Background and AimProteome profiling still has to enter the realm of clinical pathology on a wider scale. To facilitate the integration of mass spectrometry-based proteomics into routinely executed workflows of molecular diagnostics, the usage of formalin-fixated, paraffin-embedded (FFPE) specimens is key, as this is the mainstay approach to sample handling and conservation in clinical pathology. In molecular diagnostics, the quest for multiplexed protein analytics and deep proteome-level insight into therapy-guiding markers is gaining momentum and is ideally based on the tight integration into pre-existing diagnostic workflows.
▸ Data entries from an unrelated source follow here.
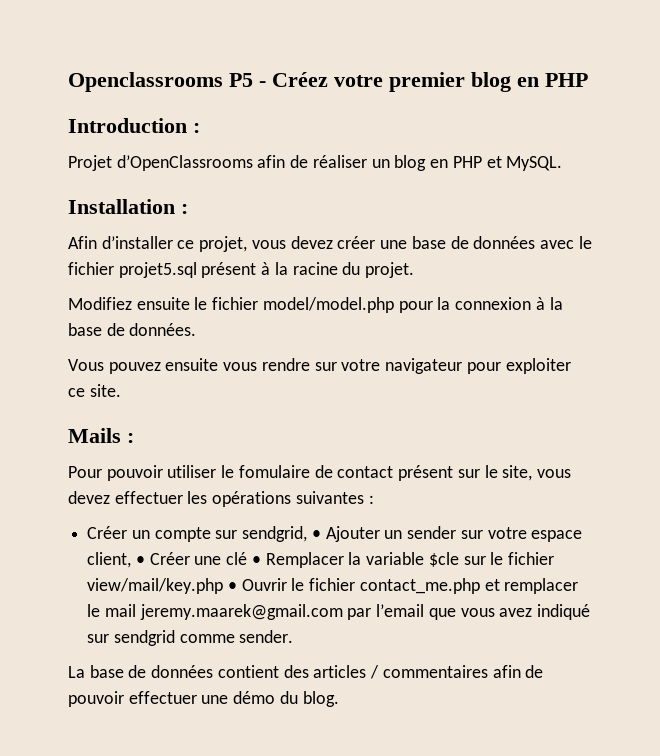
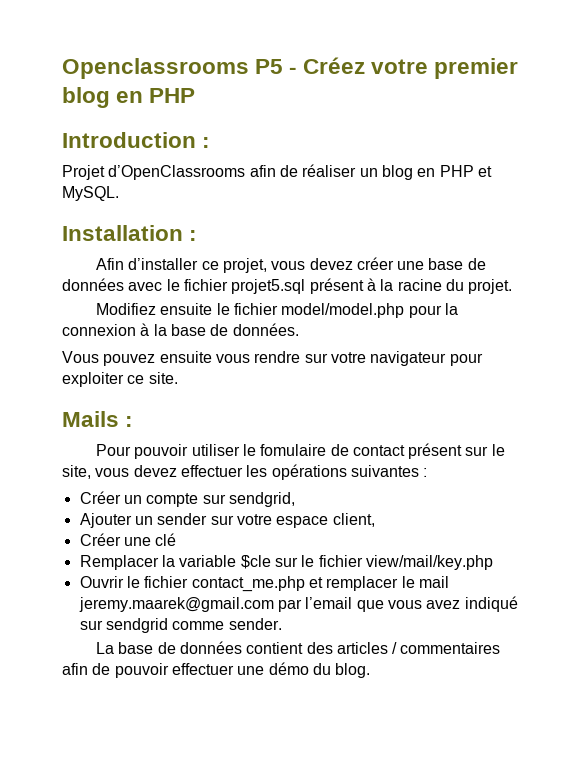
[311,530,321,539] • -> (295, 499) //
[135,556,145,565] • -> (375, 520) //
[251,556,261,565] • -> (177, 539) //
[227,582,237,591] • -> (493, 562) //

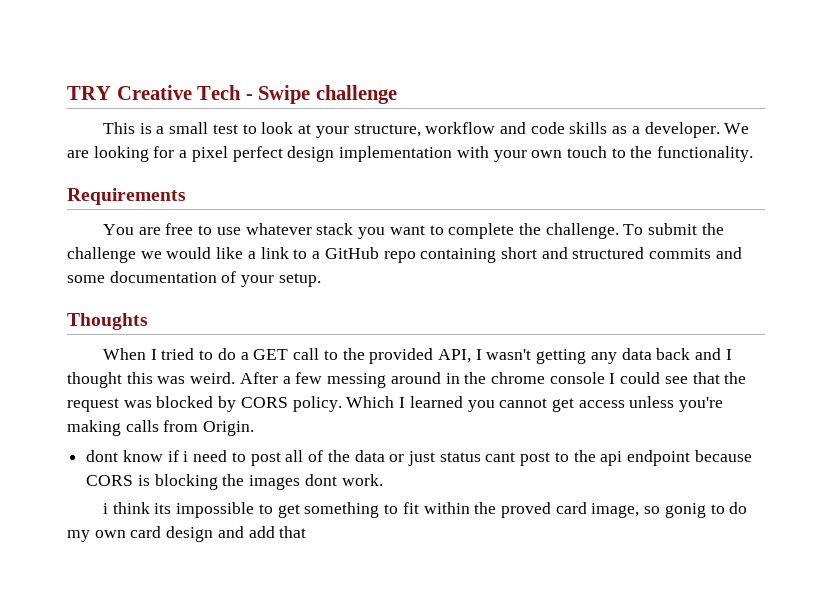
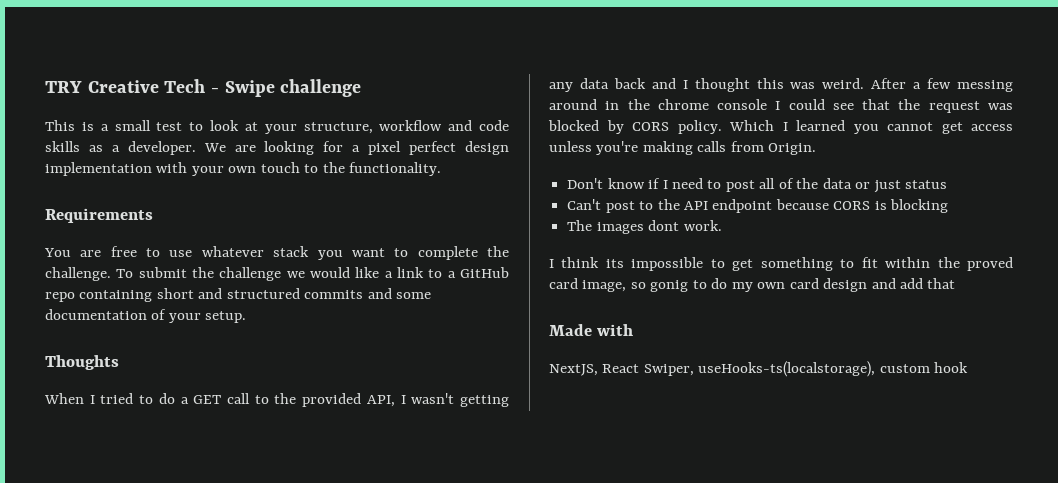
[86,450,119,462] dont -> [567,178,604,189] Don't
[183,451,189,462] i -> [662,180,668,189] I
[485,452,516,462] cant -> [567,199,602,210] // Can't
[600,451,623,466] api -> [683,201,708,210] API
[222,474,245,486] the -> [567,220,593,231] // The
[102,503,108,514] i -> [549,259,554,268] I
(307, 532) none -> [549,324,634,336] [549,361,969,377] // Made with // NextJS, React Swiper, useHooks-ts(localstorage), custom hook

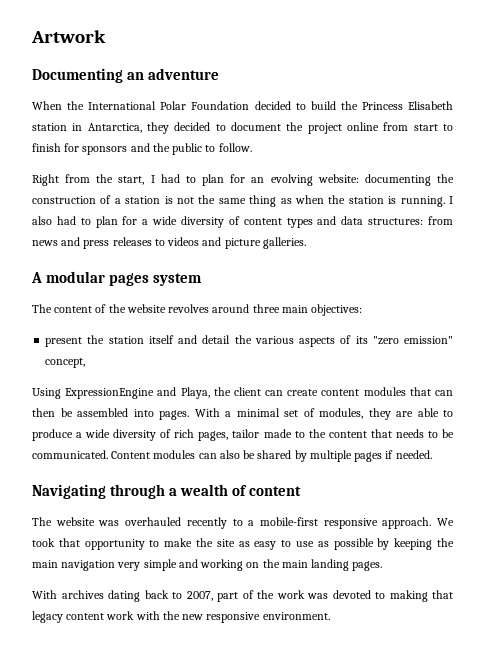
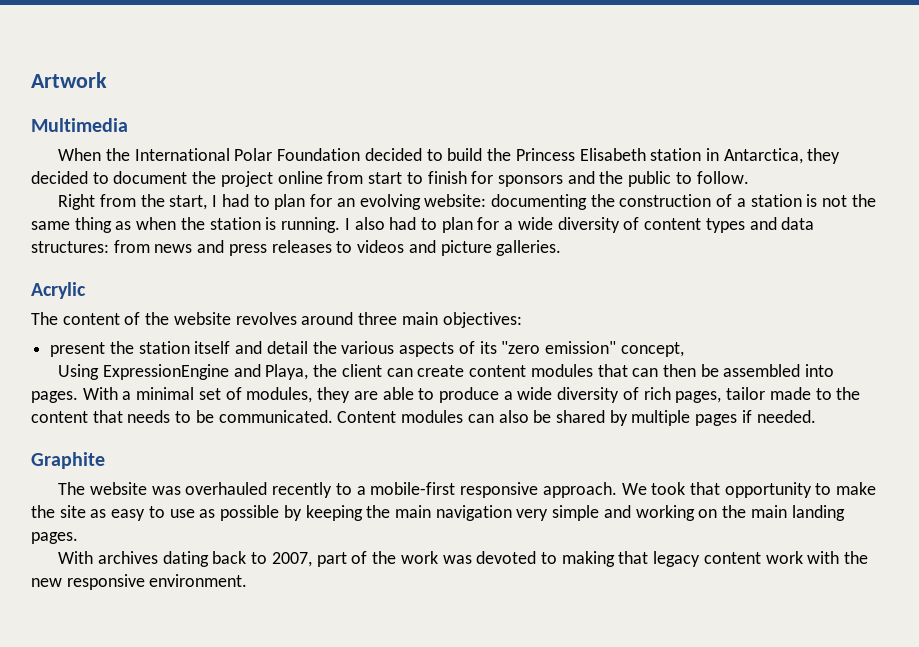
[32,68,220,83] Documenting an adventure -> [31,118,128,132] Multimedia
[31,271,203,286] A modular pages system -> [31,282,86,299] Acrylic
[32,484,302,499] Navigating through a wealth of content -> [31,452,105,469] Graphite

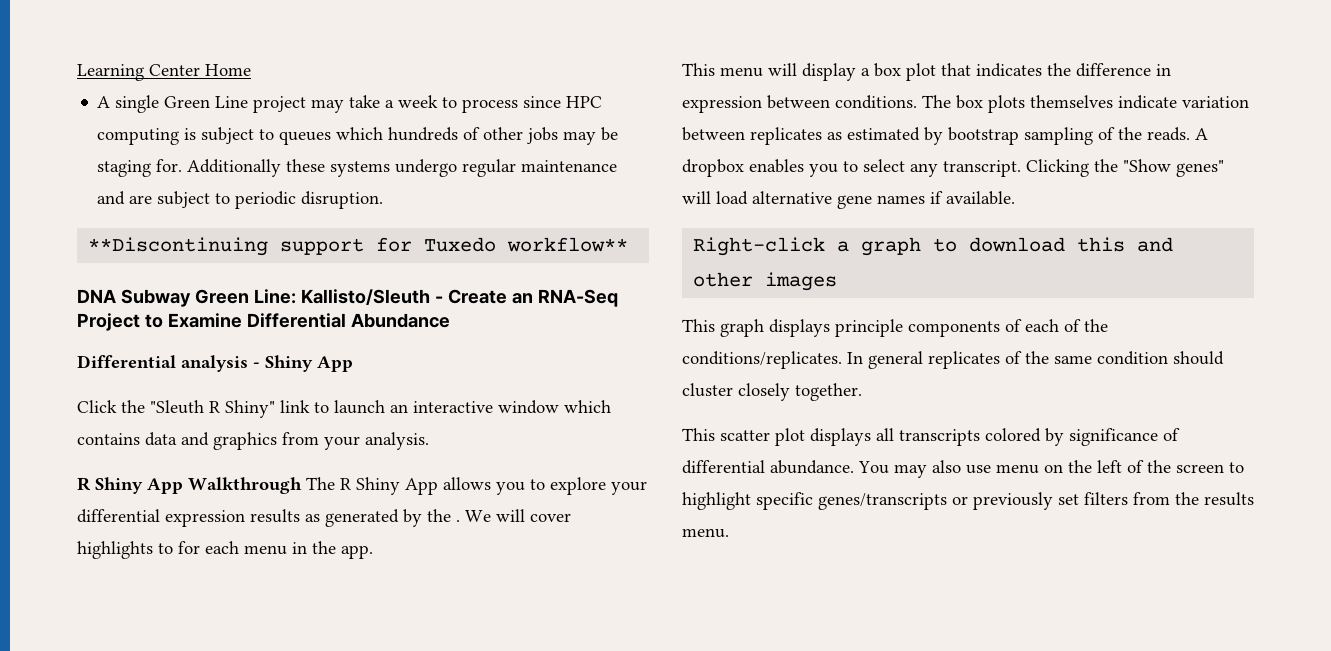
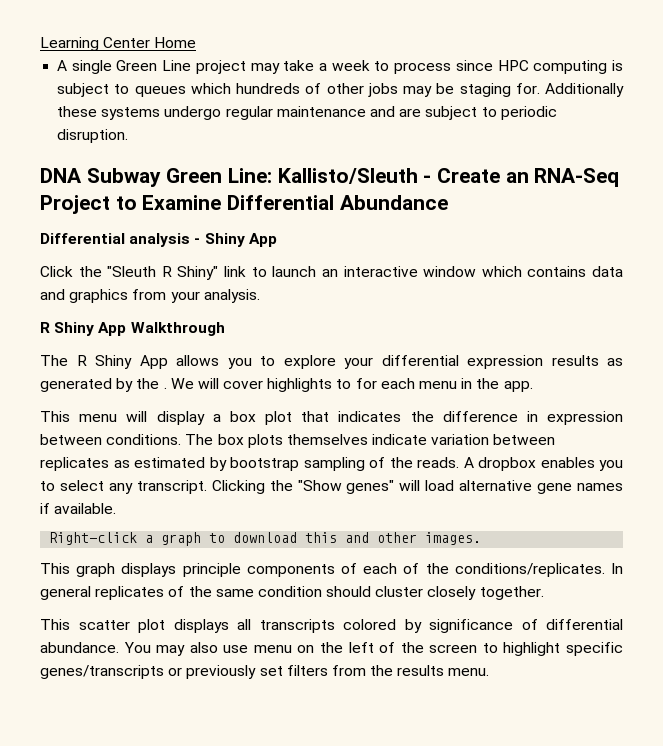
[88,237,629,256] // **Discontinuing support for Tuxedo workflow** -> (129, 136) none
(302, 485) none -> (225, 329) //
[765,272,838,291] images -> [425,532,482,545] images.

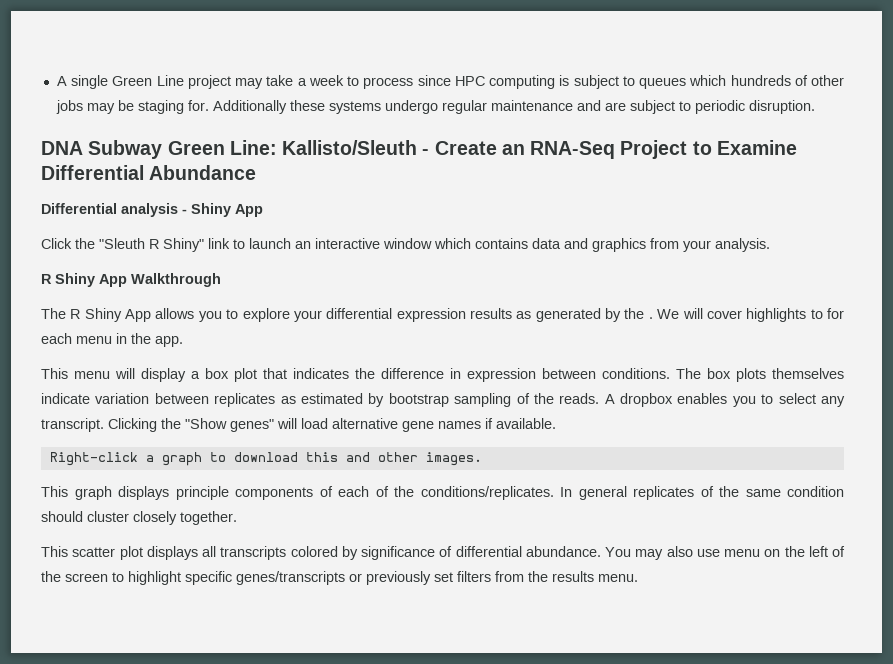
[40,37,197,51] Learning Center Home // -> (56, 81) none

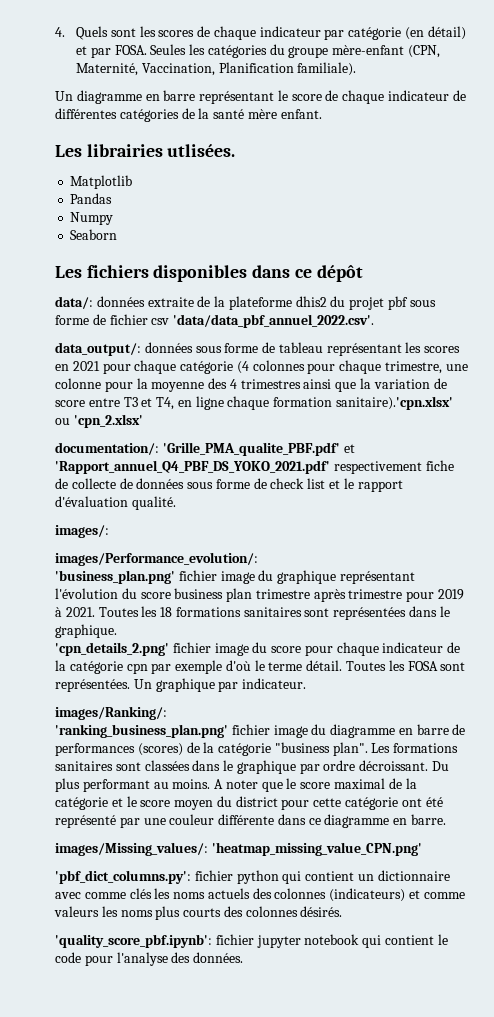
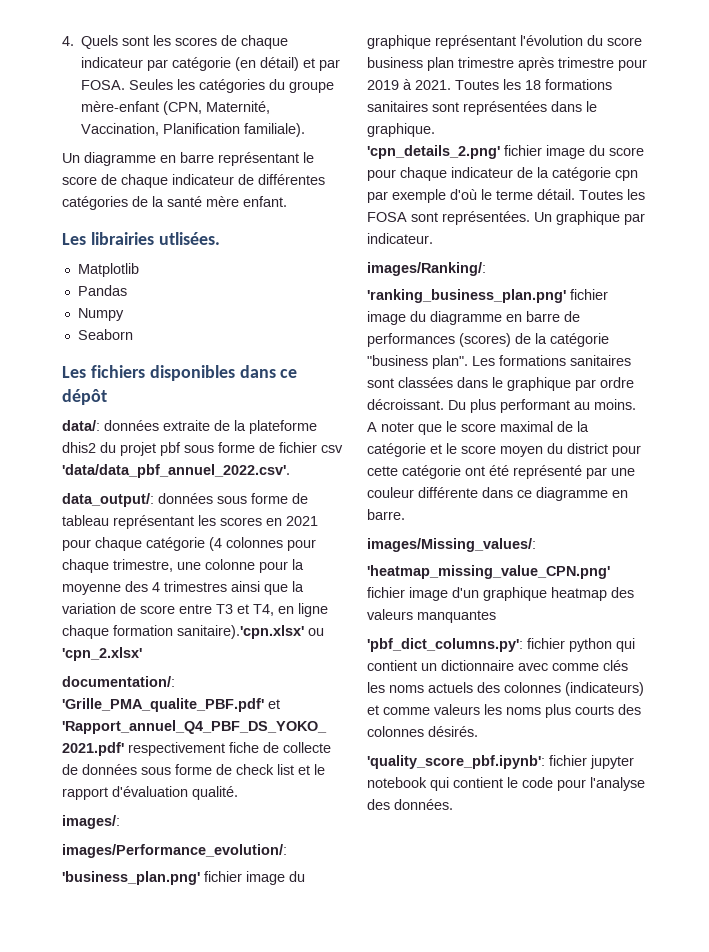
(208, 849) none -> (536, 545) //
(422, 849) none -> [367,587,634,601] [367,609,496,623] fichier image d'un graphique heatmap des valeurs manquantes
These approaches extend beyond oncology to include inflammatory diseases and amyloidosis typing. Methods
We have established the routine in-depth proteomic investigation using FFPE tissue samples as well as other clinically relevant sample specimens from as little as 0,01 mm³ of tissue rendering most patient-derived samples accesible, including small needle biopsies. Additional laser capture microdissection (LMD) enables tissue and cell-specific proteome profiling in a spatial context. Sample preparation and LC-MS/MS data analysis have been standardized and automated while robust LC-MS/MS instrumentation and acquisition strategies enable fast and reproducible data acquisition to meet the needs for clinical and diagnostic applications. High-coverage phospho-proteomic profiling from FFPE specimens has been established.
Results
We have integrated mass-spectrometry-based proteomics and phosphoproteomics into the diagnostic portfolio of the Molecular Tumor Board (MTB) Freiburg. To date, we have provided proteome profiling for > 250 MTB cases to support clinical decision-making. The usage of single-shot, label-free quantitation approaches has provided the required flexibility and speed. In addition, we have assembled an in-house reference dataset of > 3000 proteomes covering a variety of malignancies and leading towards a growing reference database of cancer-related proteomes as well as inflammatory diseases. Comparing individual cases against molecular- and/or entity-matched references might facilitate the identification of patient-specific tumor-driving factors. The proteomic detection of clinically relevant sequence variants such as KRAS G12C or BRAF V600E has proven applicable to foster proteo-genomic corroboration and target prioritization. Phosphoproteomics has corroborated oncogenic signaling activity in select MTB cases. Integration of these approaches into the Centers for Personalized Medicine Baden-Württemberg facilitated diagnostically meaningful interlaboratory tests that underline the robustness and reproducibility of proteome profiling.
Conclusion
MS-based clinical proteomics and proteogenomics has advanced as a sensitive and robust approach to complement current molecular profiling and paves the way towards precision medicine.